Palavras-chave: ilustração; literatura infantil; leitura.

ABSTRACT

Child literature books can be characterized considering the existence of illustrations associated to words. However, when evaluating if illustrations have an artistic-esthetic value which, in the reading process, can increase the meaning construction possibilities or if the illustrator work gives only color and shape to the verbal part without offering any new meaning possibility, those are doubts that can arise during the analysis of this kind of text considering the great diversity of published titles. This study aims to answer that question based on the description and analysis of the book cover from two different editions - 1991 and 2003 - of Ah, cambaxirra se eu pudesse..., a popular short story adapted by Ana Maria Machado, and illustrated by Gerson Conforto and Graça Lima respectively. Based on this analysis the concepts of art and aesthetics (CROCE, 2001; FIORIN, 1999; HUISMAN, 1994) are made, and also concerning the reading process and the relation between the illustrator and the reader in the perspective of a mediated reading experience (ISER, 1979), as well as in the semiotics point of view (GREIMAS; FONTANILLE, 1993; GREIMAS, 2002). In conclusion, some directions are outlined in order to answer the question that guided this study. Those directions pointed to the idea that the illustrations of a child literature picture book can be evaluated taking into account the constructed meaning resulting from the interaction reader-text in the illustration reading process.

Keywords: illustration; child literature; reading.

Palavra de um artista tem que escorrer substantivo escuro dele.

(Manoel de Barros)

Este estudo começa a ser delineado a partir de algumas dúvidas: afinal, que ilustração presente no livro infantil pode ser considerada artisticamente de qualidade, de modo que efetue uma recriação e não uma mera reprodução da realidade ou, talvez, construa um estereótipo dessa realidade para as crianças? E, além disso, de que modo o ponto de vista do ilustrador modaliza o texto verbal e influencia na experiência interativa do leitor com o texto - verbal e visual?

Para que se tente chegar a alguma solução, não conclusiva, mas que permita ao menos estabelecer argumentos que auxiliem na construção de uma possível resposta, o presente estudo tentará articular os conceitos de arte e de estética com o processo de leitura a partir da análise do trabalho de dois ilustradores em duas edições de uma mesma história popular veiculada em obras que visam ao público infantil. O objetivo desta discussão a respeito de arte e estética em relação ao ato de ler será o de tentar estabelecer um vínculo desses conceitos com as ilustrações analisadas, do modo com que se apresentam em termos de forma e conteúdo - oferecendo ao leitor maior possibilidade de interação com o texto e, consequentemente, o seu desenvolvimento crítico e criativo.

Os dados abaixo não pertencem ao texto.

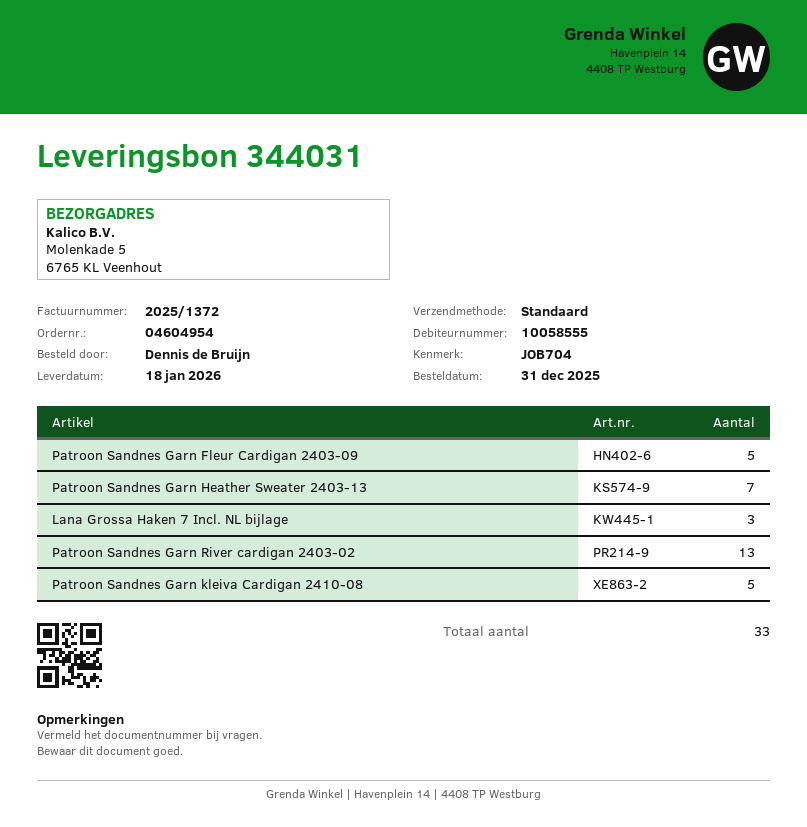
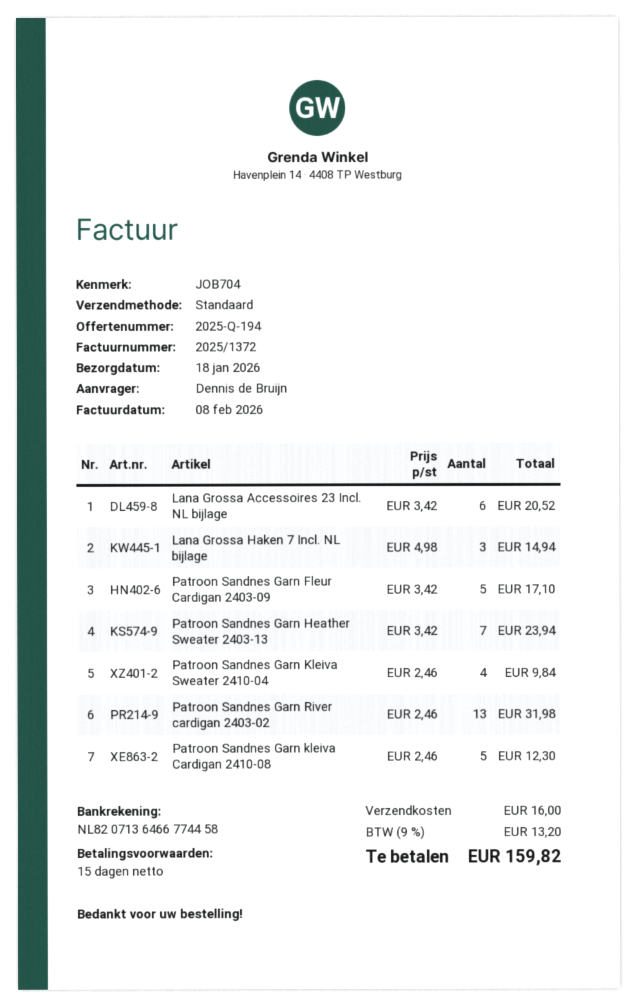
Lana Grossa Accessoires 23 Incl. NL bijlage: none -> 6
Patroon Sandnes Garn Kleiva Sweater 2410-04: none -> 4

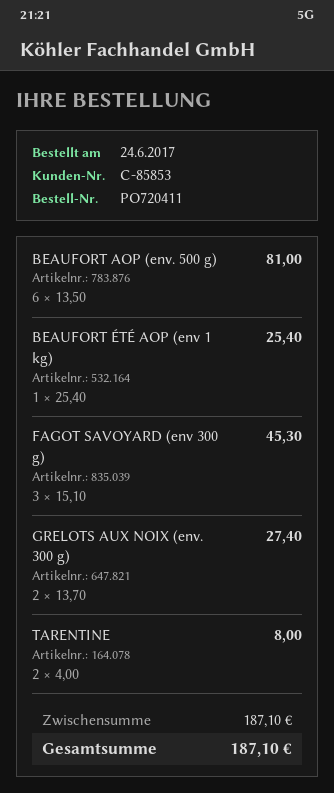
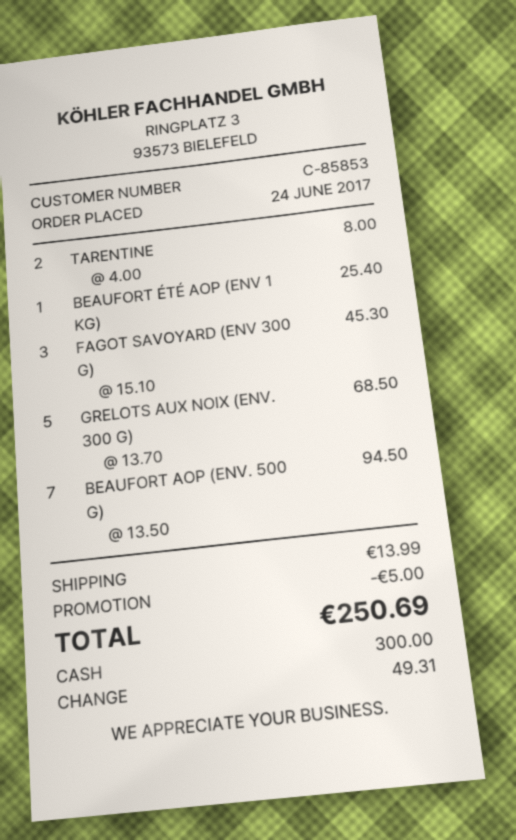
BEAUFORT AOP (env. 500 g): 6 x 13.50 = 81.00 -> 7 x 13.50 = 94.50
GRELOTS AUX NOIX (env. 300 g): 2 x 13.70 = 27.40 -> 5 x 13.70 = 68.50
discount: none -> 5.00
shipping: none -> 13.99
total: 187.10 -> 250.69

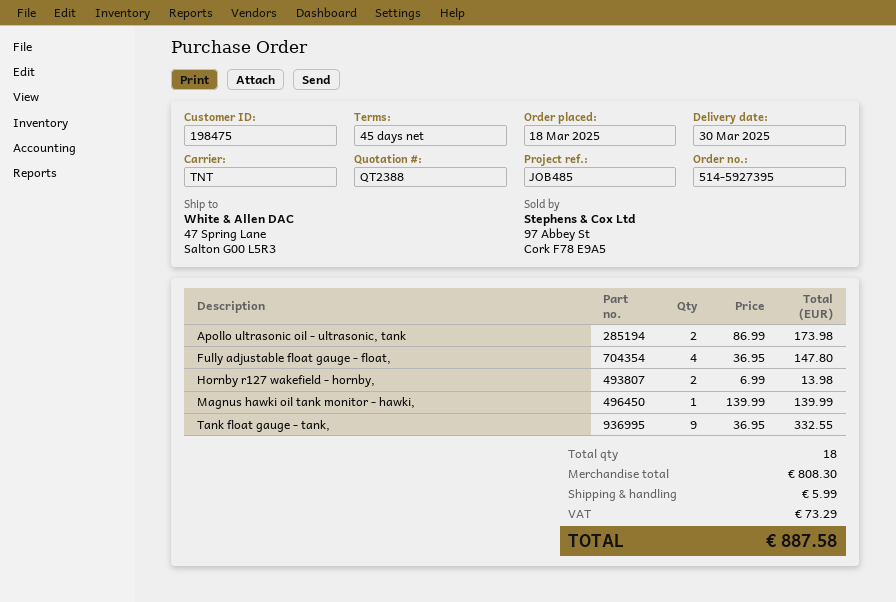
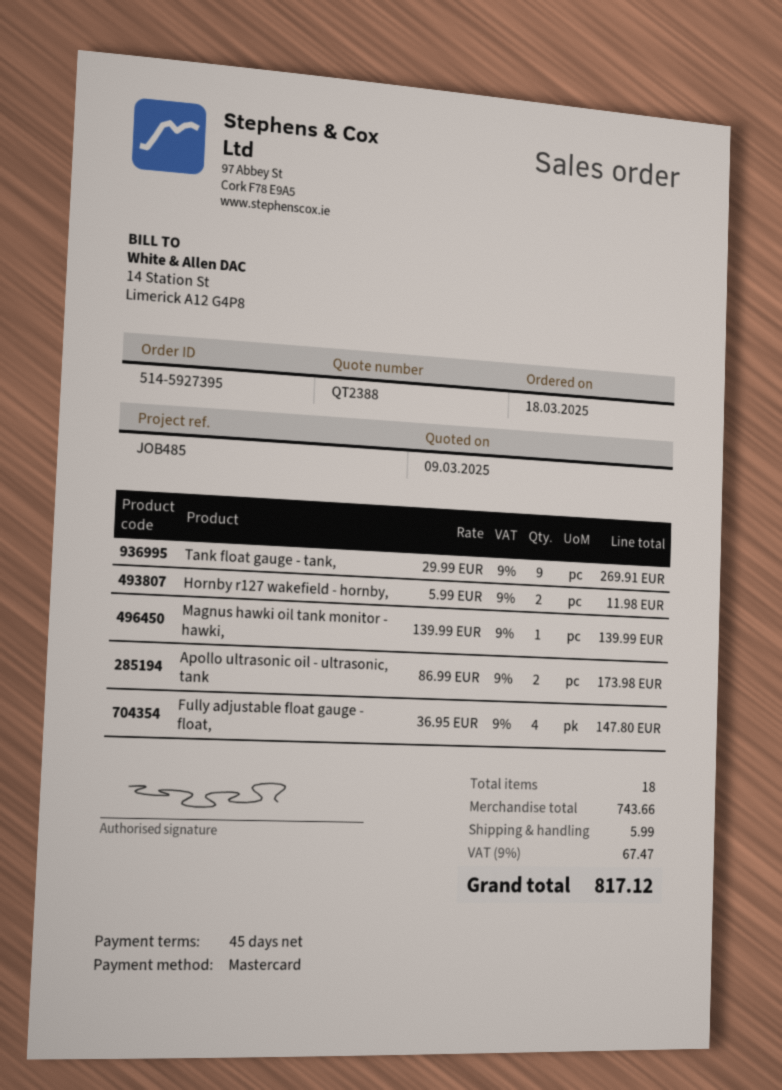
Hornby r127 wakefield - hornby,: 2 x 6.99 = 13.98 -> 2 x 5.99 = 11.98
Tank float gauge - tank,: 9 x 36.95 = 332.55 -> 9 x 29.99 = 269.91
subtotal: 808.30 -> 743.66
tax: 73.29 -> 67.47
total: 887.58 -> 817.12

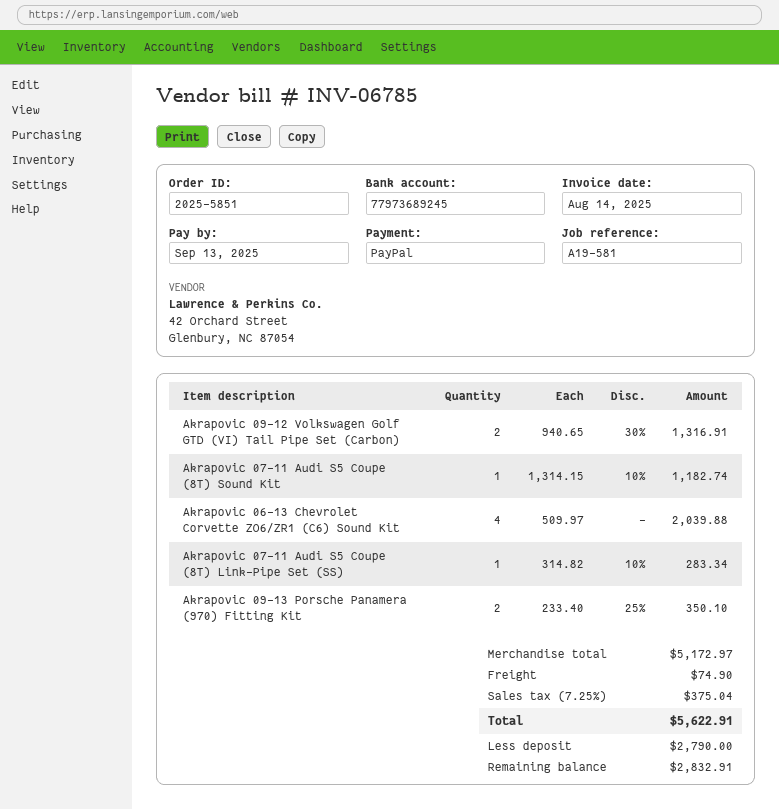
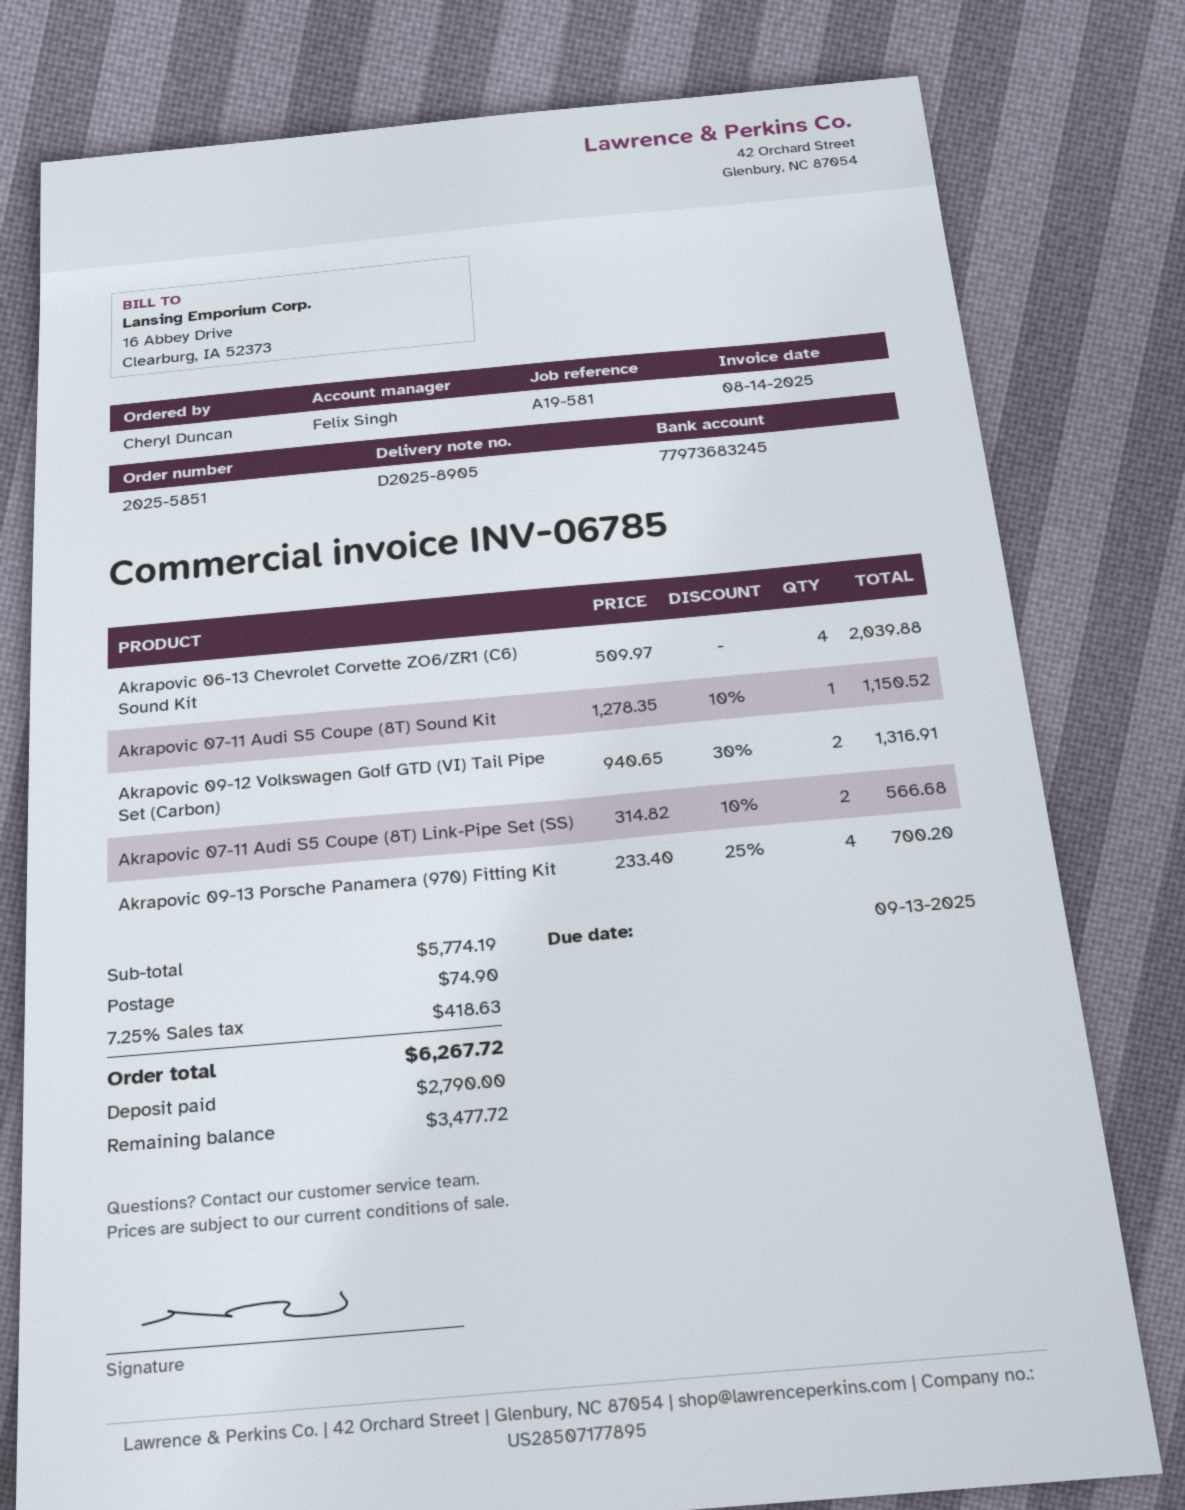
bank account: 77973689245 -> 77973683245
Akrapovic 07-11 Audi S5 Coupe (8T) Sound Kit: 1 x 1314.15 - 10% = 1182.74 -> 1 x 1278.35 - 10% = 1150.52
Akrapovic 07-11 Audi S5 Coupe (8T) Link-Pipe Set (SS): 1 x 314.82 - 10% = 283.34 -> 2 x 314.82 - 10% = 566.68
Akrapovic 09-13 Porsche Panamera (970) Fitting Kit: 2 x 233.40 - 25% = 350.10 -> 4 x 233.40 - 25% = 700.20
subtotal: 5172.97 -> 5774.19
tax: 7.25% = 375.04 -> 7.25% = 418.63
total: 5622.91 -> 6267.72
balance: 2832.91 -> 3477.72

A narrativa Ah, cambaxirra se eu pudesse... é um conto popular, adaptado para a linguagem escrita por Ana Maria Machado. Neste estudo, utilizam-se duas versões diferentes da mesma obra. A primeira versão, por ordem cronológica, foi publicada no ano de 1991 pela editora Salamandra e ilustrada por Gerson Conforto e fazia parte da coleção Conte outra vez. A segunda versão foi publicada pela editora FTD, no ano de 2003, e é ilustrada por Graça Lima e faz parte da coleção Conta de novo.

A narrativa que sobreviveu pela oralidade, agora recebe uma forma escrita associada a ilustrações distintas em cada uma das edições. Acredita-se que a história perdura, porque o conflito posto pela ficção mantém-se atual, referendando que a literatura é um conhecimento indispensável aos seres humanos, ao fornecer a possibilidade de viver dialeticamente problemas, além de ordenar nossa mente e sentimentos e de focalizar situações de negação dos direitos humanos, tornando-nos "mais compreensivos e abertos para a natureza, a sociedade, o semelhante" (CANDIDO, 1995, p. 249).

No caso do conto escolhido, por meio da acumulação de fatos e de personagens que se repetem como um refrão, narra a história de um pássaro, a cambaxirra, mais conhecida por corruíra, que estava fazendo seu ninho na árvore de galho mais bonito da floresta quando, de repente, um lenhador aparece para cortá-la. A cambaxirra implora que ele não corte a árvore, mas ele diz estar obedecendo às ordens de alguém e que nada pode fazer, pois tem medo dessa pessoa. O pássaro não desiste de salvar a sua árvore e, consequentemente, seu ninho, e busca o capataz para pedir que ele impeça o lenhador de cortar a árvore. No entanto, o capataz também está obedecendo às ordens de outro, do barão, que obedece ao visconde, que por sua vez obedece ao conde. A ave-protagonista, mesmo tendo que percorrer todas essas pessoas e seus demais superiores como o marquês, o duque, até chegar ao imperador, o mais poderoso de todos, não desiste de salvar a sua árvore.

Esses fatos são apresentados pela palavra que dialoga com as imagens ilustradas desde a capa e ao longo das páginas de ambas as edições. No entanto, não identificamos semelhança na maneira com que esse diálogo se dá em cada um dos exemplares, pois há diferença na forma e no conteúdo das ilustrações, o que altera o processo de leitura - interação do leitor com o texto ilustrado.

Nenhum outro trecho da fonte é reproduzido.